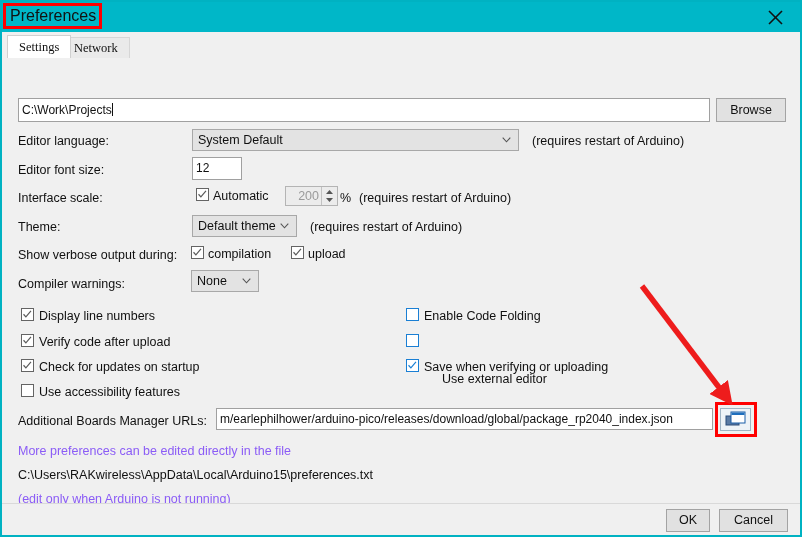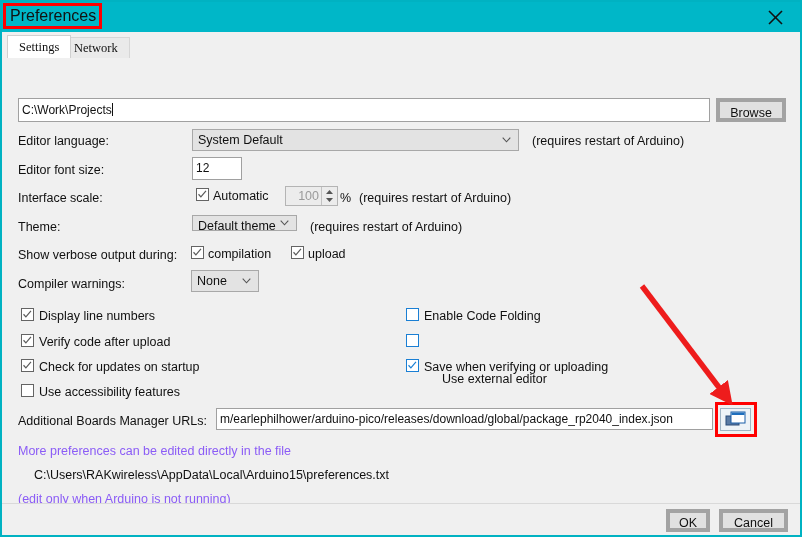"Browse" .btn { border: 4px solid #a3a3a3 -> 1px solid #a3a3a3 }
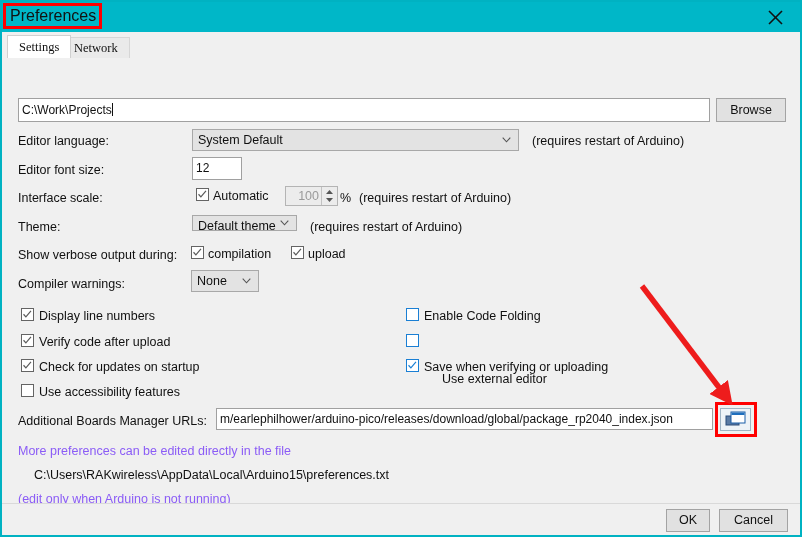"100" span.val { text: 100 -> 200 }
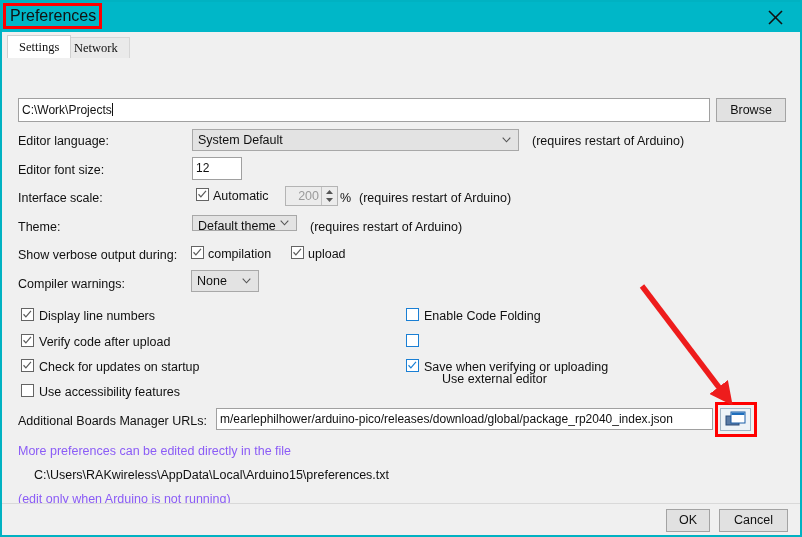"Default theme" div.combo { height: 16px -> 22px }
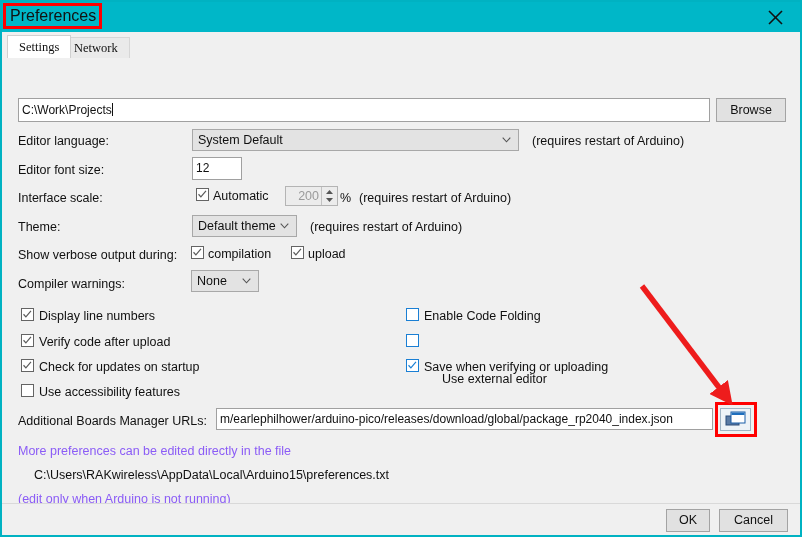"C:\Users\RAKwireless\AppData\Local\Ardui" div.lbl { left: 32px -> 16px }
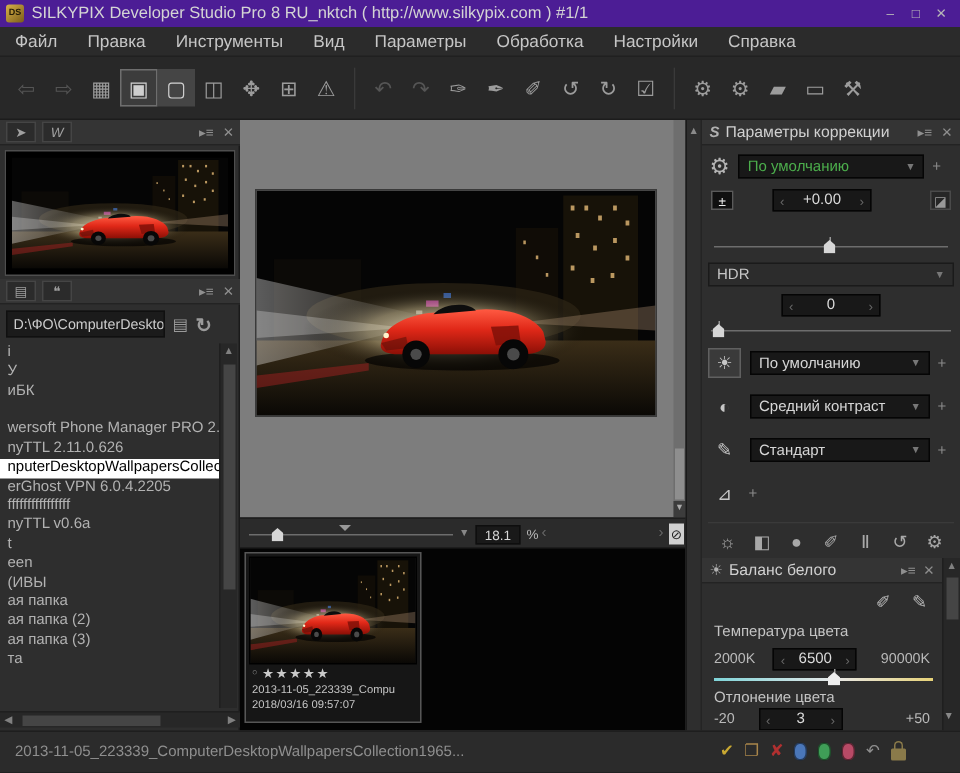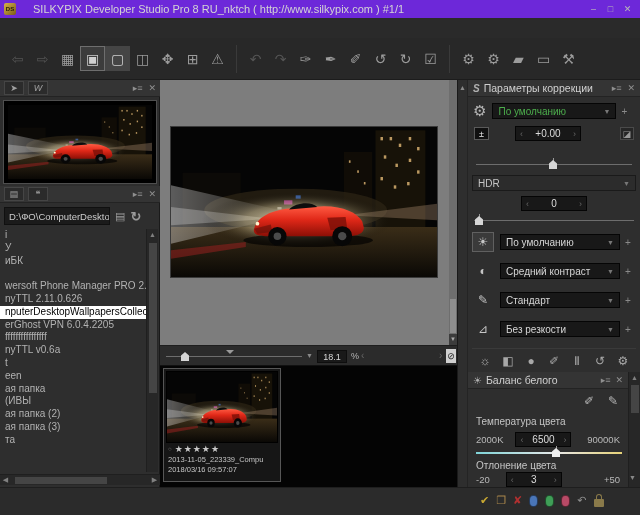"SILKYPIX Developer Studio Pro 8" #titlebar { background: #6d28d9 -> #4c1d95; gap: 17px -> 5px }
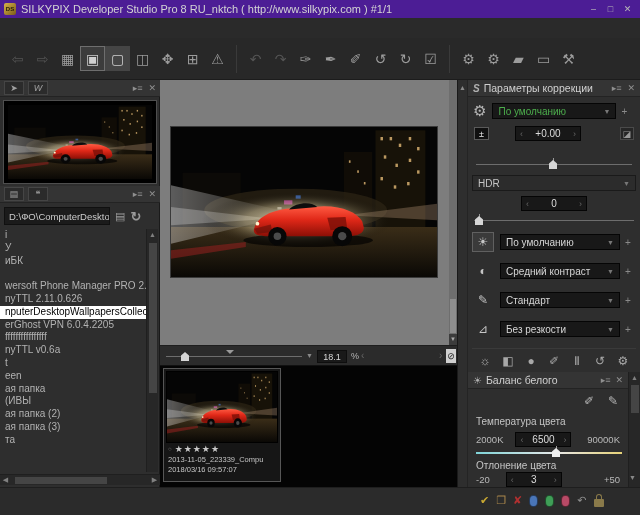"Файл" div.abs { html: none -> <div> <span>Файл</span> <span>Правка</span> <span>Инструменты</span> <span>Вид</span> <span>Параметры</span> <span>Обработка</span> <span>Настройки</span> <span>Справка</span> </div> }
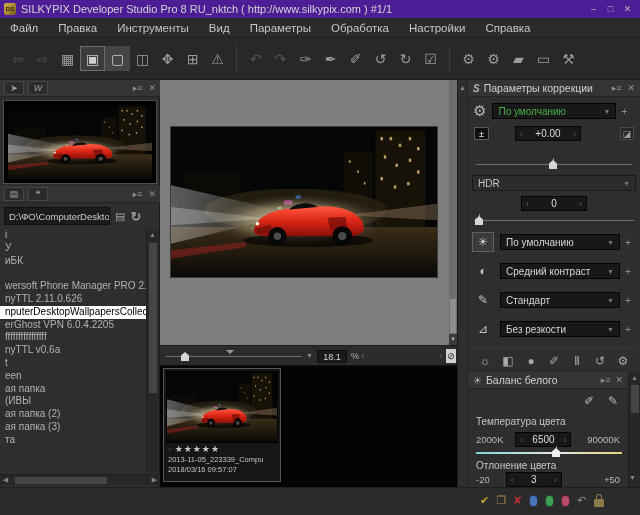"Без резкости" span.dbox { html: <span> <span>Без резкости</span> <span>▼</span> </span> -> none }
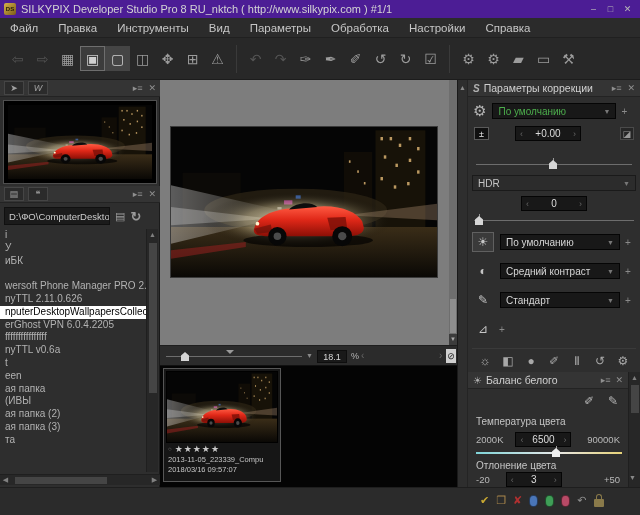"ая папка" div.trow { order: before "(ИВЫ" -> after "(ИВЫ" }
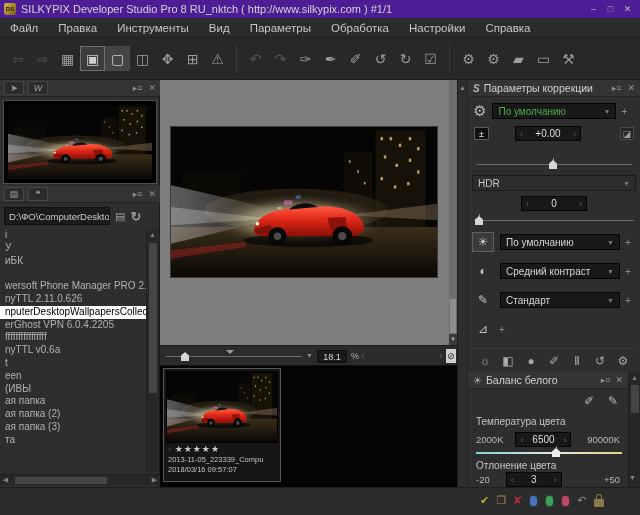"2013-11-05_223339_ComputerDesktopWallpap" span { html: none -> <span>2013-11-05_223339_ComputerDesktopWallpapersCollection1965...</span> }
━━━━
**Your instructions:**
Images are to be skipped, and each line above is to be returned exactly.

**Written response:**
"Browse" .btn { border: 4px solid #a3a3a3 -> 1px solid #a3a3a3 }
"100" span.val { text: 100 -> 200 }
"Default theme" div.combo { height: 16px -> 22px }
"C:\Users\RAKwireless\AppData\Local\Ardui" div.lbl { left: 32px -> 16px }
"SILKYPIX Developer Studio Pro 8" #titlebar { background: #6d28d9 -> #4c1d95; gap: 17px -> 5px }
"Файл" div.abs { html: none -> <div> <span>Файл</span> <span>Правка</span> <span>Инструменты</span> <span>Вид</span> <span>Параметры</span> <span>Обработка</span> <span>Настройки</span> <span>Справка</span> </div> }
"Без резкости" span.dbox { html: <span> <span>Без резкости</span> <span>▼</span> </span> -> none }
"ая папка" div.trow { order: before "(ИВЫ" -> after "(ИВЫ" }
"2013-11-05_223339_ComputerDesktopWallpap" span { html: none -> <span>2013-11-05_223339_ComputerDesktopWallpapersCollection1965...</span> }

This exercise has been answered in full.